** Opening Records supplied block **

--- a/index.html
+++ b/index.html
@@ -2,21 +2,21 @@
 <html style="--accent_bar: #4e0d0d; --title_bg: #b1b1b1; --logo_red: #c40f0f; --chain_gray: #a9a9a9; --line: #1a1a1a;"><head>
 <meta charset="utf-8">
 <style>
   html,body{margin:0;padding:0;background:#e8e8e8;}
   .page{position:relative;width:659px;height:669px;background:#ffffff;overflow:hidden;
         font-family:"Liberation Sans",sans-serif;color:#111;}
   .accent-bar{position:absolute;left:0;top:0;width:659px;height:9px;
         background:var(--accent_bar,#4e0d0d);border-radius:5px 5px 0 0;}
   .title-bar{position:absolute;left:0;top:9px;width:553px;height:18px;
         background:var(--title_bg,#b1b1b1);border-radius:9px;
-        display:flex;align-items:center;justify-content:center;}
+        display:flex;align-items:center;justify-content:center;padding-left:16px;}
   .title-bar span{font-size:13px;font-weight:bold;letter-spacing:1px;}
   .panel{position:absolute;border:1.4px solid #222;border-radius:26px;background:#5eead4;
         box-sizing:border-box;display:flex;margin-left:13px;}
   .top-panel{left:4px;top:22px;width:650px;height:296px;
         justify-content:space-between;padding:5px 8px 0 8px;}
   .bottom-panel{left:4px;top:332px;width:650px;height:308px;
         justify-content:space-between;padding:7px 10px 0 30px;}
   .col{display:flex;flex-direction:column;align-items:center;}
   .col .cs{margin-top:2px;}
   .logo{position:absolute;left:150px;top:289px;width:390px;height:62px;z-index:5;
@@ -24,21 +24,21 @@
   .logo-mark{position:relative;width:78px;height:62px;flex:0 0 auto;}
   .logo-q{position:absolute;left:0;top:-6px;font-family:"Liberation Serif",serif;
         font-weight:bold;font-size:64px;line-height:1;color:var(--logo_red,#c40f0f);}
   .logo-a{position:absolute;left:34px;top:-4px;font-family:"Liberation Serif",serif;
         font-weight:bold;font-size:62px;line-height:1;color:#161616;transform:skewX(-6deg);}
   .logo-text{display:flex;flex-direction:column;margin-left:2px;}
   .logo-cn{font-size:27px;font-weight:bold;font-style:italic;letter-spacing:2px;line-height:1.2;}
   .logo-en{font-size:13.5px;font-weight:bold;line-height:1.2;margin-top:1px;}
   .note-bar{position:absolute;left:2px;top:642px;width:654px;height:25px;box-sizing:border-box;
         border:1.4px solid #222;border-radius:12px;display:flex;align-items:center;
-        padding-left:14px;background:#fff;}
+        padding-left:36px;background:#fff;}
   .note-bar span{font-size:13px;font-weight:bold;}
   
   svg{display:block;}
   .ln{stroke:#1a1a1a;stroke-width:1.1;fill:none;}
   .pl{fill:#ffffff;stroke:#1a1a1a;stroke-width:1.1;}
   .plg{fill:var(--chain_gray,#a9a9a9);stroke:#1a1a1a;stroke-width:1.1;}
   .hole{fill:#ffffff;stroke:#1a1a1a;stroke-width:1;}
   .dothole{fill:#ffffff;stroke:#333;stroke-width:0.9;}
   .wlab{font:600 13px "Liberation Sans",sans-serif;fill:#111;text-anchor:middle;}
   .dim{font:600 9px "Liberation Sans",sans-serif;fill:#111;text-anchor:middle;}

** Closing Records supplied block **
** Opening Records supplied block **

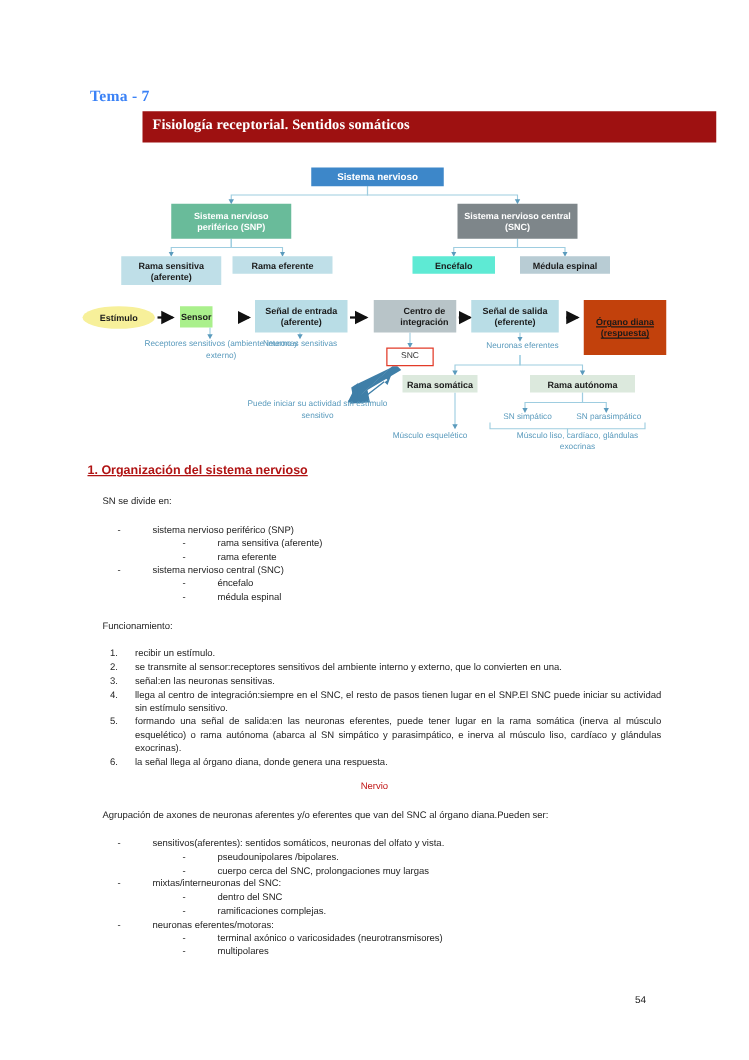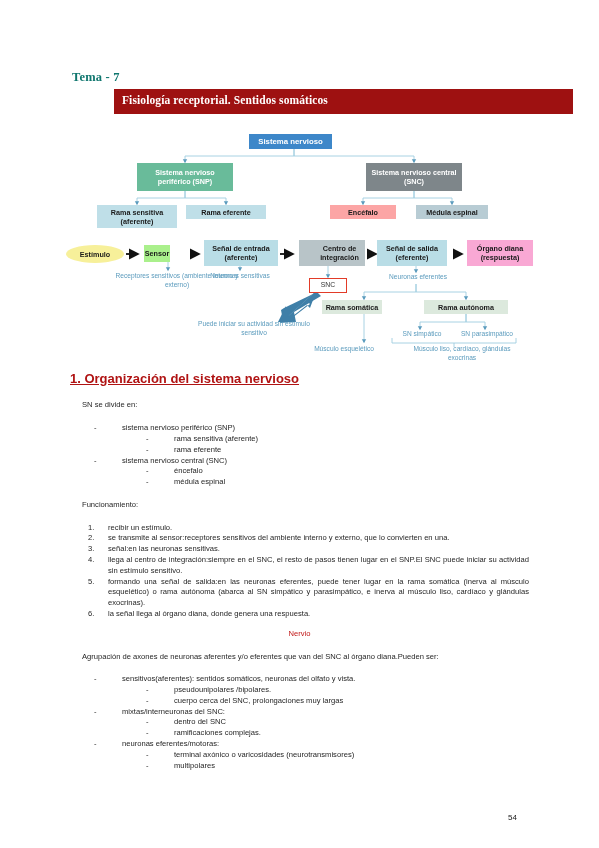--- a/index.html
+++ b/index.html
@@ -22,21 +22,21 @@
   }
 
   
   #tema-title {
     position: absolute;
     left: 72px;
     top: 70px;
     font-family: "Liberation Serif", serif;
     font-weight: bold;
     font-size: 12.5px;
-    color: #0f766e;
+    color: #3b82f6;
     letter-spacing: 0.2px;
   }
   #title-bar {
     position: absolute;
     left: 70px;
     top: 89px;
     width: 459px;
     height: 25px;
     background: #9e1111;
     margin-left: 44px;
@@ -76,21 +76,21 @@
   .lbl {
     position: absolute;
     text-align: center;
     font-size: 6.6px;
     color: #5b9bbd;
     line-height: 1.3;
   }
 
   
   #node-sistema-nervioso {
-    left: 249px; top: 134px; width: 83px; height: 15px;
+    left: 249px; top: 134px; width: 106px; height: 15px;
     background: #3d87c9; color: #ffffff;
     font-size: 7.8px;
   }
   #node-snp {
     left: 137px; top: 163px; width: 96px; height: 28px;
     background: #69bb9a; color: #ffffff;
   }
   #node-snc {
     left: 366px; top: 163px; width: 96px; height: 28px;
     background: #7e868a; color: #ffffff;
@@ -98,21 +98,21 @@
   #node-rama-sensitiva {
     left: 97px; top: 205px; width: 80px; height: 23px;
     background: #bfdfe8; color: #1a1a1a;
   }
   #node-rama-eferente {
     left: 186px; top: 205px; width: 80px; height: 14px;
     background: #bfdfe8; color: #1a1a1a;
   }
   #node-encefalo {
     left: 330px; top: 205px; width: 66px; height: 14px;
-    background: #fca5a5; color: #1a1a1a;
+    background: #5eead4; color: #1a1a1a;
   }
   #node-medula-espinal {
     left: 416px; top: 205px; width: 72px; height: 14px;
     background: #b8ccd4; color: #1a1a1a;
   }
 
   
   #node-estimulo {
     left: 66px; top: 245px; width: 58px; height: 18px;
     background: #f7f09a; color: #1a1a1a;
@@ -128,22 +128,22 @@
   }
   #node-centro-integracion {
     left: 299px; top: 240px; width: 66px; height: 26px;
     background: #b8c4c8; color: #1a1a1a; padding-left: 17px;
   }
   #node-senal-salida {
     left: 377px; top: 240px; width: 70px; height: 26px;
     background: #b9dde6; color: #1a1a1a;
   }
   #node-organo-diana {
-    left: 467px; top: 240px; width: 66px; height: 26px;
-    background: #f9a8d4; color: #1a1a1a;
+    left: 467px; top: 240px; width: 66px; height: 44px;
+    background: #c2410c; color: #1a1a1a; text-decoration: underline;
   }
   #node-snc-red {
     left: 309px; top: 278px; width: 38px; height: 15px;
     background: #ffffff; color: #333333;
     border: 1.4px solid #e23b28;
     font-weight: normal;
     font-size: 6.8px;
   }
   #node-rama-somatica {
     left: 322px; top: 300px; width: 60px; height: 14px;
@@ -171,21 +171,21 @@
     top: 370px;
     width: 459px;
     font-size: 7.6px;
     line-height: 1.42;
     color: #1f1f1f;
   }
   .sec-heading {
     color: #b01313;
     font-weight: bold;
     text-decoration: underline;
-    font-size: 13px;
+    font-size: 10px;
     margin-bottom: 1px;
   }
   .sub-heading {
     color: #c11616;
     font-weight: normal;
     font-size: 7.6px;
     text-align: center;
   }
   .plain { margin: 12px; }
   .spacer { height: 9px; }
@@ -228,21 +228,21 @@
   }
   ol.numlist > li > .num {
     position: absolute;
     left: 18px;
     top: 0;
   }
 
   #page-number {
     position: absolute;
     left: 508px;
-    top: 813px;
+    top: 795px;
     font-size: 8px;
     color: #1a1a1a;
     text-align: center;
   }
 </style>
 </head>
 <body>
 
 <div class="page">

** Closing Records supplied block **

Across the entries, how many lines contain "serif"? Reply with the number only.

Written reply
6